As we closed out later that day using metaphoric language, I said that I was like a razor shell. I’d been happily lying on the beach, open and vulnerable but feeling safe, and all the while I’d been inadvertently cutting people’s feet. So now my shell was damaged and I was slammed shut.
I know enough to know it’s not all my shit, that I don’t have to own all the impact my behaviour has had on others. But I feel I need to own more than my part when other people won’t own theirs, or have difficulty considering that it’s never all about the other person. People are not typically very tolerant when they witness unpredictable or unexpected behaviour. Not a lot of allowance is given – if any. We expect one another to be super steady, always. Despite what’s happening in their lives. Perhaps we expect that the unpredictable behaviour is “managed quietly – noisily if you must – out of sight and earshot”. We can forget that just because someone is not constantly crying, that they appear to be functioning more or less “normally”, that it’s still taking all of their resources – and even more – just to stay in the room, to sit out the day with something resembling human behaviour.

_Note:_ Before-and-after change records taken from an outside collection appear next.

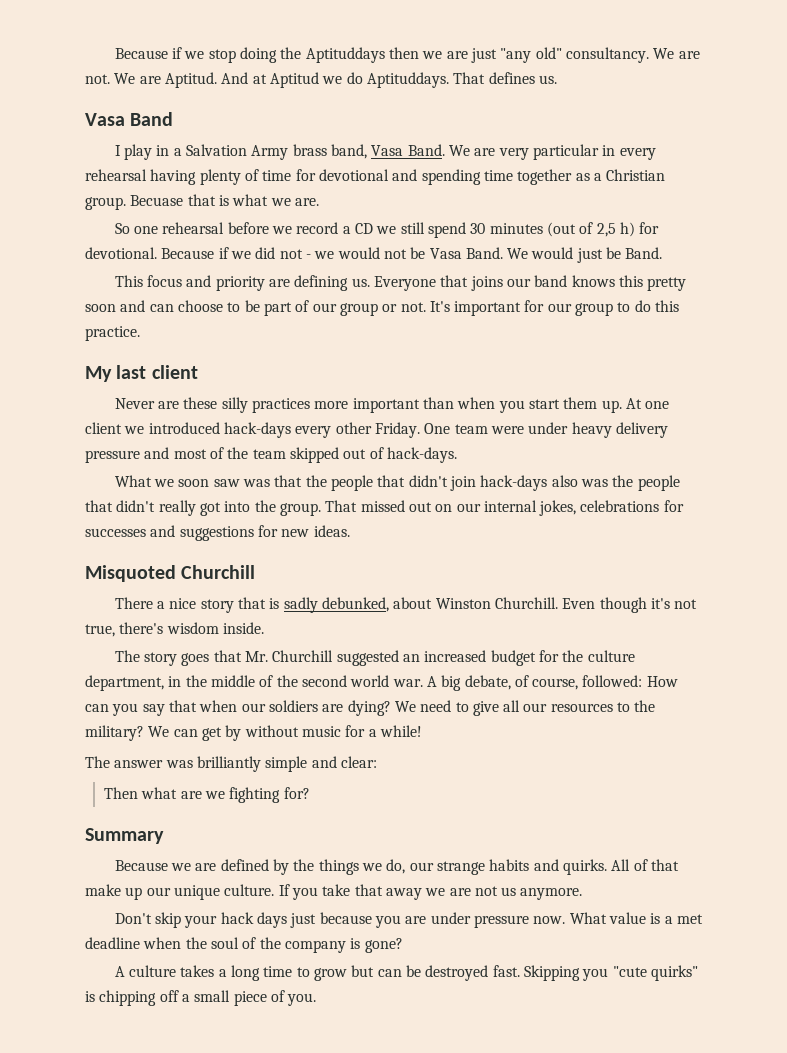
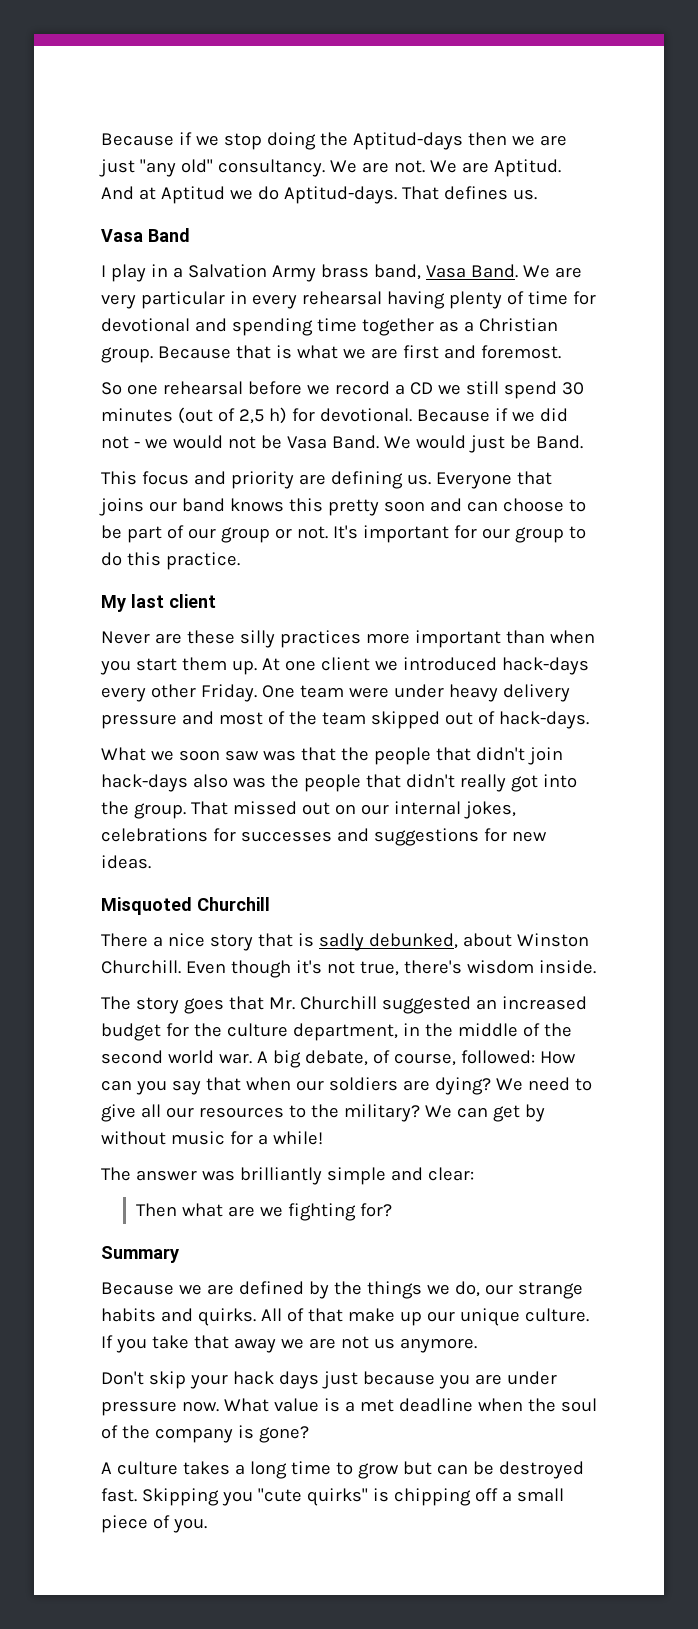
- Because if we stop doing the Aptituddays then we are just "any old" consultancy.
+ Because if we stop doing the Aptitud-days then we are just "any old" consultancy.
- And at Aptitud we do Aptituddays.
+ And at Aptitud we do Aptitud-days.
- Becuase that is what we are.
+ Because that is what we are first and foremost.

So thank you to those of you who are demonstrating such skill and tenacity, such depth of love for me, and trust in me. Stay with me on this journey if you can. Definitely tell me when I am shitty, and I will apologise as soon as I can gather myself together. And then tell me that you love me and my shittiness. That you can see past the shit. That I do not just become permanently tarnished with the stuff.
Otherwise, beware of getting cut feet if you choose to walk barefoot.